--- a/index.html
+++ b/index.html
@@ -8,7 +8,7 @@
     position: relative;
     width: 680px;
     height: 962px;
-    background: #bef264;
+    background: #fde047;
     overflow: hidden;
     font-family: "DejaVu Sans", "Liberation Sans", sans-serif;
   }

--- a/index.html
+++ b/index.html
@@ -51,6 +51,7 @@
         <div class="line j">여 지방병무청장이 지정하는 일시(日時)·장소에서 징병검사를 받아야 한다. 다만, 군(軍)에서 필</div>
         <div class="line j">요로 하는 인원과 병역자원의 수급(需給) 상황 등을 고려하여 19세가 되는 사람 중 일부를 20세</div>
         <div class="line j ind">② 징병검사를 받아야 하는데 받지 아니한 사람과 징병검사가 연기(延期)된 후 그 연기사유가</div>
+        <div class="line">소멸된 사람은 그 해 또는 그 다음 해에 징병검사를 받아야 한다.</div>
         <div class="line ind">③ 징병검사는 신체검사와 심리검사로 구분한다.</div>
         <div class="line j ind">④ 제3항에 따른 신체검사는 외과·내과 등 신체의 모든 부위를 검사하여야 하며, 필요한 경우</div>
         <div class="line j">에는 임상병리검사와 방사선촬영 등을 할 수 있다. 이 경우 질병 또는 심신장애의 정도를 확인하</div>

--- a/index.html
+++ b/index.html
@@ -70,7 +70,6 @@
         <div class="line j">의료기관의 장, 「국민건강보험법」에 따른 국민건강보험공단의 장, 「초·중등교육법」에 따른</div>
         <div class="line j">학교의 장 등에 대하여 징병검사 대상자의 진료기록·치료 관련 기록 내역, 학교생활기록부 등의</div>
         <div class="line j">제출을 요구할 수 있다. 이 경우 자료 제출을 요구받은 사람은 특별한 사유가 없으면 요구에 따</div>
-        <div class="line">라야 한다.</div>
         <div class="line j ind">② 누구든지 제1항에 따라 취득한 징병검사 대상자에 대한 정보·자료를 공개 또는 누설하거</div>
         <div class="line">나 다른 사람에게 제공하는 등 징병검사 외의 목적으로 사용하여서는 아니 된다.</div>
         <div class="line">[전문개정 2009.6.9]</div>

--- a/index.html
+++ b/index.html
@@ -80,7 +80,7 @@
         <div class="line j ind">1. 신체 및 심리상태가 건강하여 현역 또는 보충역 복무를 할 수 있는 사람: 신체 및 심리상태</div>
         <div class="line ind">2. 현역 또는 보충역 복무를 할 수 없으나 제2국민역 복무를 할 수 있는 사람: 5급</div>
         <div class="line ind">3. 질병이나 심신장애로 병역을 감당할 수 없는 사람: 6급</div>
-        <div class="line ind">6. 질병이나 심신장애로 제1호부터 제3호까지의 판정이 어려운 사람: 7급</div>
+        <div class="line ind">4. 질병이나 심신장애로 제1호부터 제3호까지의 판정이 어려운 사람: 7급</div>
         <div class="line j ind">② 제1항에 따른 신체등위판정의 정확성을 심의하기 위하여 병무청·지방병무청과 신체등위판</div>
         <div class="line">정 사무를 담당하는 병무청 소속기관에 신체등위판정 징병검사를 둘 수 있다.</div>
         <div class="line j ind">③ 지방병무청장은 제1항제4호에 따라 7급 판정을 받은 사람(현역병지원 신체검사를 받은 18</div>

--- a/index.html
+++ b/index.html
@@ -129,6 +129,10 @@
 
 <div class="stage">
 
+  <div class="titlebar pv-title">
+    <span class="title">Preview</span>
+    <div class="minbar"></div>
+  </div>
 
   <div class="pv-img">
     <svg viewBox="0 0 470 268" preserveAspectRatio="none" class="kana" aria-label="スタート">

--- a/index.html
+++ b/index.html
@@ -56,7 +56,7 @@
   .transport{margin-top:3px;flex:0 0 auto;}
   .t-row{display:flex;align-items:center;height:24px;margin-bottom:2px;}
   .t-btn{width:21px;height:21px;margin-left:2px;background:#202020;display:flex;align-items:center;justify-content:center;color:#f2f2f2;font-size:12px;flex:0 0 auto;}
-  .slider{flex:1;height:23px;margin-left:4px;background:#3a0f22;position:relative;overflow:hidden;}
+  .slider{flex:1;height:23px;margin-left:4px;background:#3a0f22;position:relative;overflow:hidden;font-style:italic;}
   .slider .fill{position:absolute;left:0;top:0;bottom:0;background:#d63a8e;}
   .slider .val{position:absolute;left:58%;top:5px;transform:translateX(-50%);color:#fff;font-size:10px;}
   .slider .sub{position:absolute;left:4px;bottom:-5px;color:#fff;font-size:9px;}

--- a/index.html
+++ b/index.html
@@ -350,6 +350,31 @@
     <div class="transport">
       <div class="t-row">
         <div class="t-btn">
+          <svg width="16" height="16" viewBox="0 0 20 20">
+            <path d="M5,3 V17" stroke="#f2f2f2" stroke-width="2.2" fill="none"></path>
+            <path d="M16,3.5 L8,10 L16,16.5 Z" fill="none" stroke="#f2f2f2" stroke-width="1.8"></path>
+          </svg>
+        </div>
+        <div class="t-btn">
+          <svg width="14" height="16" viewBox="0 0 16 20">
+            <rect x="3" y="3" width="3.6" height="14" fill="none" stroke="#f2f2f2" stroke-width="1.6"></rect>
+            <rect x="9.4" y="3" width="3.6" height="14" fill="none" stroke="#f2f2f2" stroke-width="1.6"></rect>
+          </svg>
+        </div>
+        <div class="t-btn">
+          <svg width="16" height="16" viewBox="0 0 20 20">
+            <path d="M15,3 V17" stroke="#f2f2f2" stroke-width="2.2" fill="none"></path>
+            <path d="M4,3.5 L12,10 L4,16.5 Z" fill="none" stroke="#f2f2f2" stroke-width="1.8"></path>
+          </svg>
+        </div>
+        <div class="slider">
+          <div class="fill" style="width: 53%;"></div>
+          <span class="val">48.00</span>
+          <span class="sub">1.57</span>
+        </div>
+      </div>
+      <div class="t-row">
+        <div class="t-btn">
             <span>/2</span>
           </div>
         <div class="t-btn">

▸ EXERCISE BRIEF
Every line of the listing should be reproduced exactly.

▸ SOLVED PROBLEM
--- a/index.html
+++ b/index.html
@@ -8,7 +8,7 @@
     position: relative;
     width: 680px;
     height: 962px;
-    background: #bef264;
+    background: #fde047;
     overflow: hidden;
     font-family: "DejaVu Sans", "Liberation Sans", sans-serif;
   }

--- a/index.html
+++ b/index.html
@@ -51,6 +51,7 @@
         <div class="line j">여 지방병무청장이 지정하는 일시(日時)·장소에서 징병검사를 받아야 한다. 다만, 군(軍)에서 필</div>
         <div class="line j">요로 하는 인원과 병역자원의 수급(需給) 상황 등을 고려하여 19세가 되는 사람 중 일부를 20세</div>
         <div class="line j ind">② 징병검사를 받아야 하는데 받지 아니한 사람과 징병검사가 연기(延期)된 후 그 연기사유가</div>
+        <div class="line">소멸된 사람은 그 해 또는 그 다음 해에 징병검사를 받아야 한다.</div>
         <div class="line ind">③ 징병검사는 신체검사와 심리검사로 구분한다.</div>
         <div class="line j ind">④ 제3항에 따른 신체검사는 외과·내과 등 신체의 모든 부위를 검사하여야 하며, 필요한 경우</div>
         <div class="line j">에는 임상병리검사와 방사선촬영 등을 할 수 있다. 이 경우 질병 또는 심신장애의 정도를 확인하</div>

--- a/index.html
+++ b/index.html
@@ -70,7 +70,6 @@
         <div class="line j">의료기관의 장, 「국민건강보험법」에 따른 국민건강보험공단의 장, 「초·중등교육법」에 따른</div>
         <div class="line j">학교의 장 등에 대하여 징병검사 대상자의 진료기록·치료 관련 기록 내역, 학교생활기록부 등의</div>
         <div class="line j">제출을 요구할 수 있다. 이 경우 자료 제출을 요구받은 사람은 특별한 사유가 없으면 요구에 따</div>
-        <div class="line">라야 한다.</div>
         <div class="line j ind">② 누구든지 제1항에 따라 취득한 징병검사 대상자에 대한 정보·자료를 공개 또는 누설하거</div>
         <div class="line">나 다른 사람에게 제공하는 등 징병검사 외의 목적으로 사용하여서는 아니 된다.</div>
         <div class="line">[전문개정 2009.6.9]</div>

--- a/index.html
+++ b/index.html
@@ -80,7 +80,7 @@
         <div class="line j ind">1. 신체 및 심리상태가 건강하여 현역 또는 보충역 복무를 할 수 있는 사람: 신체 및 심리상태</div>
         <div class="line ind">2. 현역 또는 보충역 복무를 할 수 없으나 제2국민역 복무를 할 수 있는 사람: 5급</div>
         <div class="line ind">3. 질병이나 심신장애로 병역을 감당할 수 없는 사람: 6급</div>
-        <div class="line ind">6. 질병이나 심신장애로 제1호부터 제3호까지의 판정이 어려운 사람: 7급</div>
+        <div class="line ind">4. 질병이나 심신장애로 제1호부터 제3호까지의 판정이 어려운 사람: 7급</div>
         <div class="line j ind">② 제1항에 따른 신체등위판정의 정확성을 심의하기 위하여 병무청·지방병무청과 신체등위판</div>
         <div class="line">정 사무를 담당하는 병무청 소속기관에 신체등위판정 징병검사를 둘 수 있다.</div>
         <div class="line j ind">③ 지방병무청장은 제1항제4호에 따라 7급 판정을 받은 사람(현역병지원 신체검사를 받은 18</div>

--- a/index.html
+++ b/index.html
@@ -129,6 +129,10 @@
 
 <div class="stage">
 
+  <div class="titlebar pv-title">
+    <span class="title">Preview</span>
+    <div class="minbar"></div>
+  </div>
 
   <div class="pv-img">
     <svg viewBox="0 0 470 268" preserveAspectRatio="none" class="kana" aria-label="スタート">

--- a/index.html
+++ b/index.html
@@ -56,7 +56,7 @@
   .transport{margin-top:3px;flex:0 0 auto;}
   .t-row{display:flex;align-items:center;height:24px;margin-bottom:2px;}
   .t-btn{width:21px;height:21px;margin-left:2px;background:#202020;display:flex;align-items:center;justify-content:center;color:#f2f2f2;font-size:12px;flex:0 0 auto;}
-  .slider{flex:1;height:23px;margin-left:4px;background:#3a0f22;position:relative;overflow:hidden;}
+  .slider{flex:1;height:23px;margin-left:4px;background:#3a0f22;position:relative;overflow:hidden;font-style:italic;}
   .slider .fill{position:absolute;left:0;top:0;bottom:0;background:#d63a8e;}
   .slider .val{position:absolute;left:58%;top:5px;transform:translateX(-50%);color:#fff;font-size:10px;}
   .slider .sub{position:absolute;left:4px;bottom:-5px;color:#fff;font-size:9px;}

--- a/index.html
+++ b/index.html
@@ -350,6 +350,31 @@
     <div class="transport">
       <div class="t-row">
         <div class="t-btn">
+          <svg width="16" height="16" viewBox="0 0 20 20">
+            <path d="M5,3 V17" stroke="#f2f2f2" stroke-width="2.2" fill="none"></path>
+            <path d="M16,3.5 L8,10 L16,16.5 Z" fill="none" stroke="#f2f2f2" stroke-width="1.8"></path>
+          </svg>
+        </div>
+        <div class="t-btn">
+          <svg width="14" height="16" viewBox="0 0 16 20">
+            <rect x="3" y="3" width="3.6" height="14" fill="none" stroke="#f2f2f2" stroke-width="1.6"></rect>
+            <rect x="9.4" y="3" width="3.6" height="14" fill="none" stroke="#f2f2f2" stroke-width="1.6"></rect>
+          </svg>
+        </div>
+        <div class="t-btn">
+          <svg width="16" height="16" viewBox="0 0 20 20">
+            <path d="M15,3 V17" stroke="#f2f2f2" stroke-width="2.2" fill="none"></path>
+            <path d="M4,3.5 L12,10 L4,16.5 Z" fill="none" stroke="#f2f2f2" stroke-width="1.8"></path>
+          </svg>
+        </div>
+        <div class="slider">
+          <div class="fill" style="width: 53%;"></div>
+          <span class="val">48.00</span>
+          <span class="sub">1.57</span>
+        </div>
+      </div>
+      <div class="t-row">
+        <div class="t-btn">
             <span>/2</span>
           </div>
         <div class="t-btn">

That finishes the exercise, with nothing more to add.